Morning, Wednesday, 9th October 2019
THIS EVENT IS CPD CERTIFIED
This seminar will examine the priorities for policy if the Government is to achieve its aim - set out in the Industrial Strategy - of making ‘the UK the best place to start and grow a business’.
A major focus for the morning is what more needs to be done to encourage potential entrepreneurs to start a business in the UK.
Policymakers and stakeholders will also discuss what more entrepreneurs need from government to help build an environment where small businesses can thrive - including issues relating to access to finance, IP registration, taxation, and business support such as Growth Hubs.
The agenda and keynote speakers
- Priorities for policymakers to support small business - with Emma Jones, Founder, Enterprise Nation and Co-Chair, Prime Minister’s Small Business, Scale Ups and Entrepreneurs Council;
- Tapping into the unrealised potential of female entrepreneurs - with Alison Rose, Deputy Chief Executive Officer, NatWest Holdings; Chief Executive Officer, Commercial & Private Banking, RBS and Lead, Rose Review of Female Entrepreneurship;
- Fostering an enterprise culture in the next generation - with Stuart Thomason, Chief Executive, Business Launchpad; and
- Financial support for start-ups and scale-ups - with Alice Hu Wagner, Managing Director, Strategy, Economics and Business Development, British Business Bank.
Panel sessions to include
- Encouraging future entrepreneurs - the role of enterprise education, mentors and the appeal of social enterprise;
- Supporting entrepreneurs to overcome challenges of starting and scaling-up a business - IP, finance and networks.
The conference follows government announcements including:
Sessions will examine the recommendations of the Rose Review which called for the finance industry to improve transparency around investment decisions and pledge to better support female-led start-ups as well as introducing new products which aid entrepreneurs with caring responsibilities.
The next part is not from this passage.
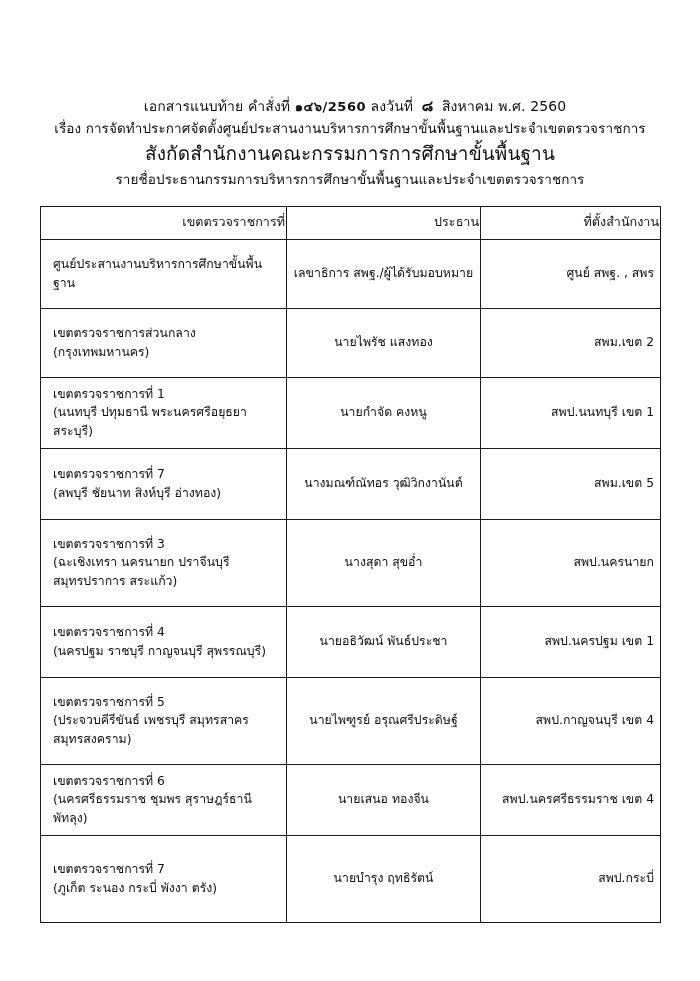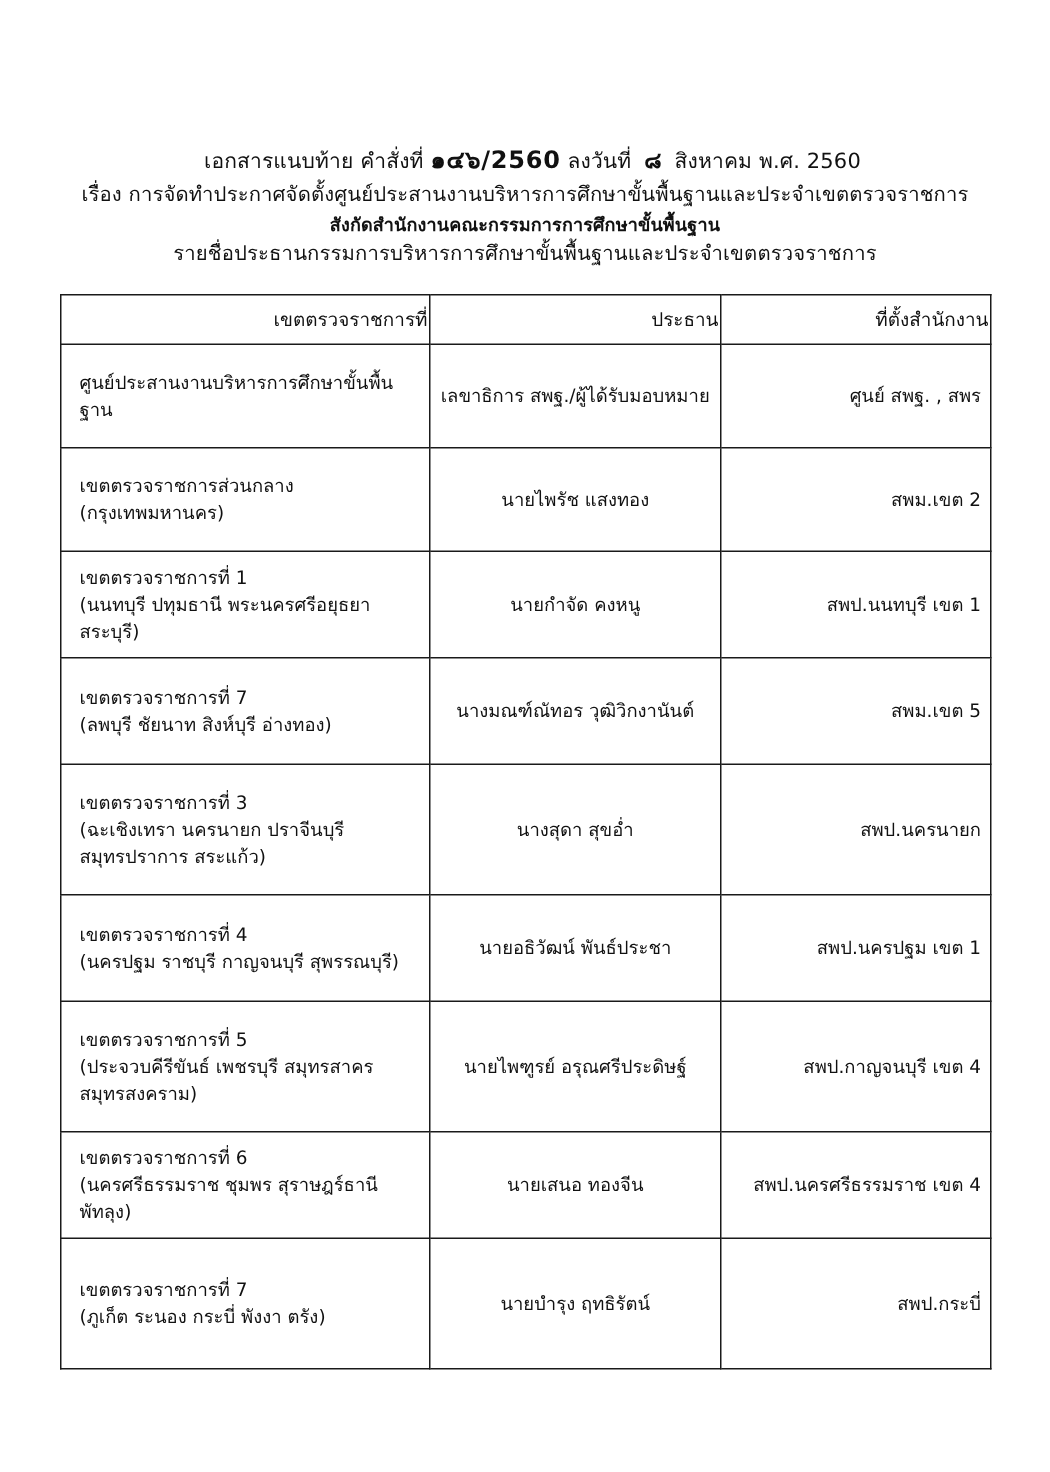"๑๔๖" .order-no { font-size: 16px -> 13px }
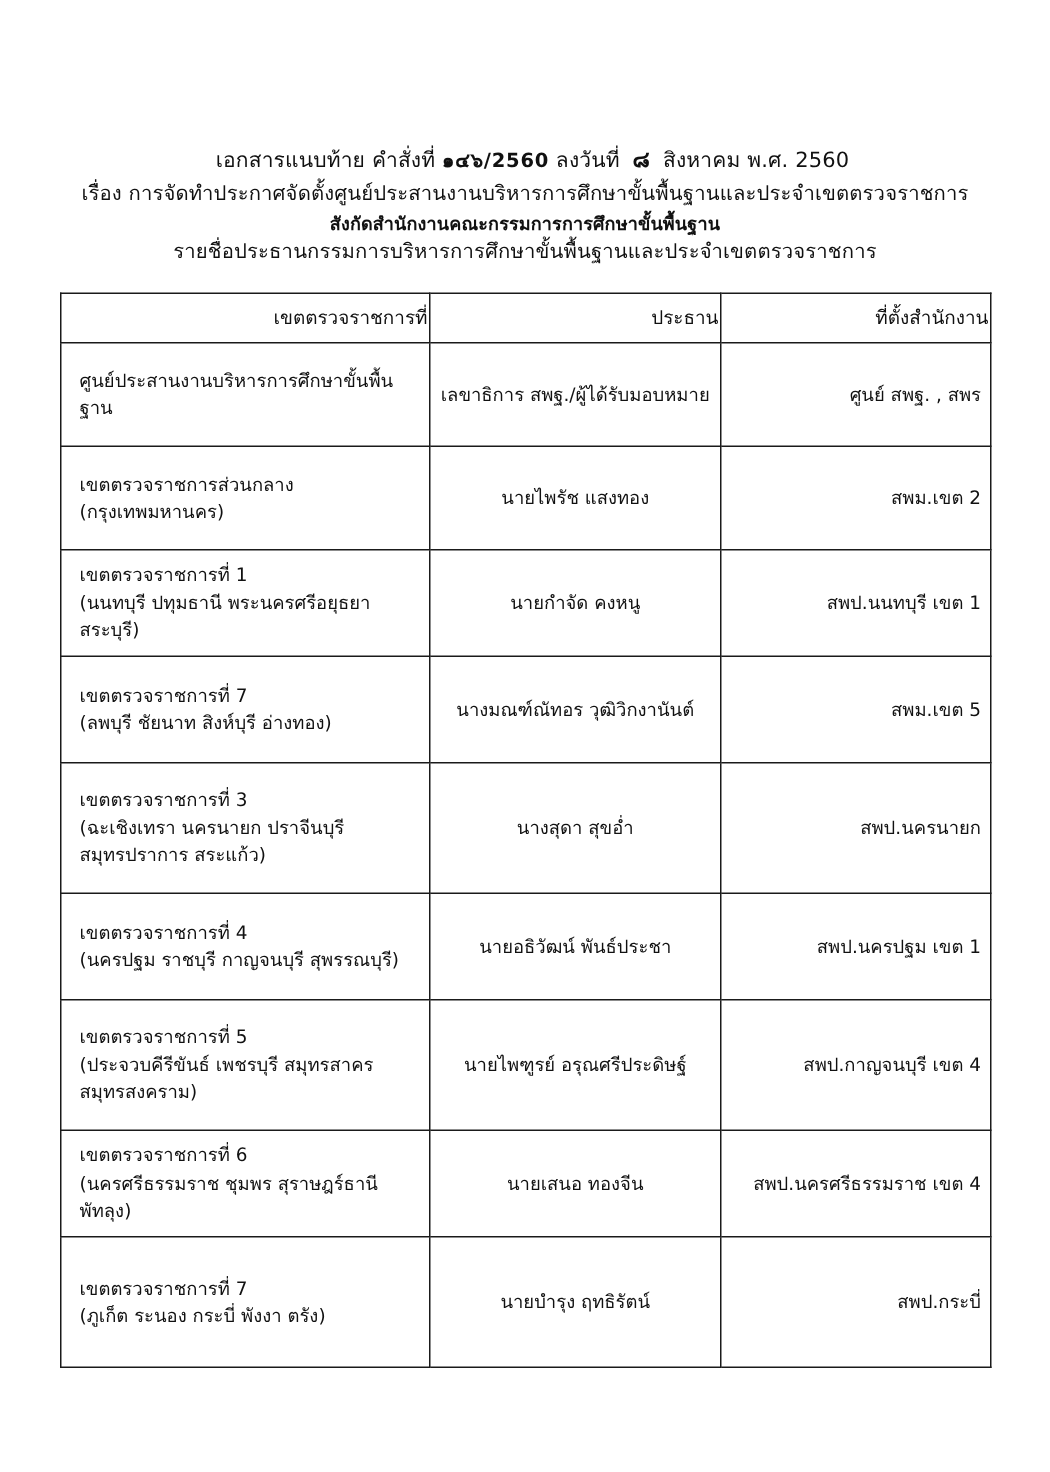"สังกัดสำนักงานคณะกรรมการการศึกษาขั้นพื้น" .header .line3 { font-size: 12px -> 19px; font-weight: bold -> none }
Delegates will discuss how the sector responds and the next steps for policy as Government’s formal response set itself a new target of increasing the number of female entrepreneurs by half by 2030.
With the Stace Review on barriers preventing young people from starting up a business due to report in summer, the conference will be a timely opportunity to consider the Review’s recommendations - in particular how to improve support for prospective entrepreneurs from low-income and other disadvantaged backgrounds.
Delegates will also examine the state of enterprise education in schools and colleges - in light of the Rose Review’s call for the business community to increase the resources available to education providers to teach about starting a business - and how the role that universities play as incubators for student and graduate entrepreneurs might be expanded.
The practical steps that LEPs, careers guidance providers, local authorities and other bodies can take to provide support and mentoring for start-ups will also be discussed, in light of the roll-out of LEP-led Growth Hubs and the Rose Review’s call to expand existing networking platforms to improve the reach and impact of mentoring nationwide.
We expect discussion on the growth of the social enterprise movement and its impact on engaging a wider pool of prospective entrepreneurs than are currently attracted by traditional business models - as well as how awareness of social enterprise as an option can be grown.
Further sessions will address the challenge of improving access to finance both for start-ups and scale-ups, including the impact so far of start-up loans and the British Business Bank’s funds for scale-ups as well as the wider current landscape for start-up finance such as accelerator schemes, business angels and crowd-funding. What more can be done to increase early stage finance will be central to discussion as well the support entrepreneurs need to enable them to choose the right type of investor, make sure they have the right amount of finance at the right time and know what investors are looking for in a start-up business.
The conference will also provide an opportunity to discuss how policymakers and the business community can address wider issues affecting start-ups and scale-ups in the UK including:
- issues relating to access to property;
- taxation, IP and other legal compliance considerations;
- becoming an employer; and
- identifying and addressing the most high risk points for businesses seeking to scale-up.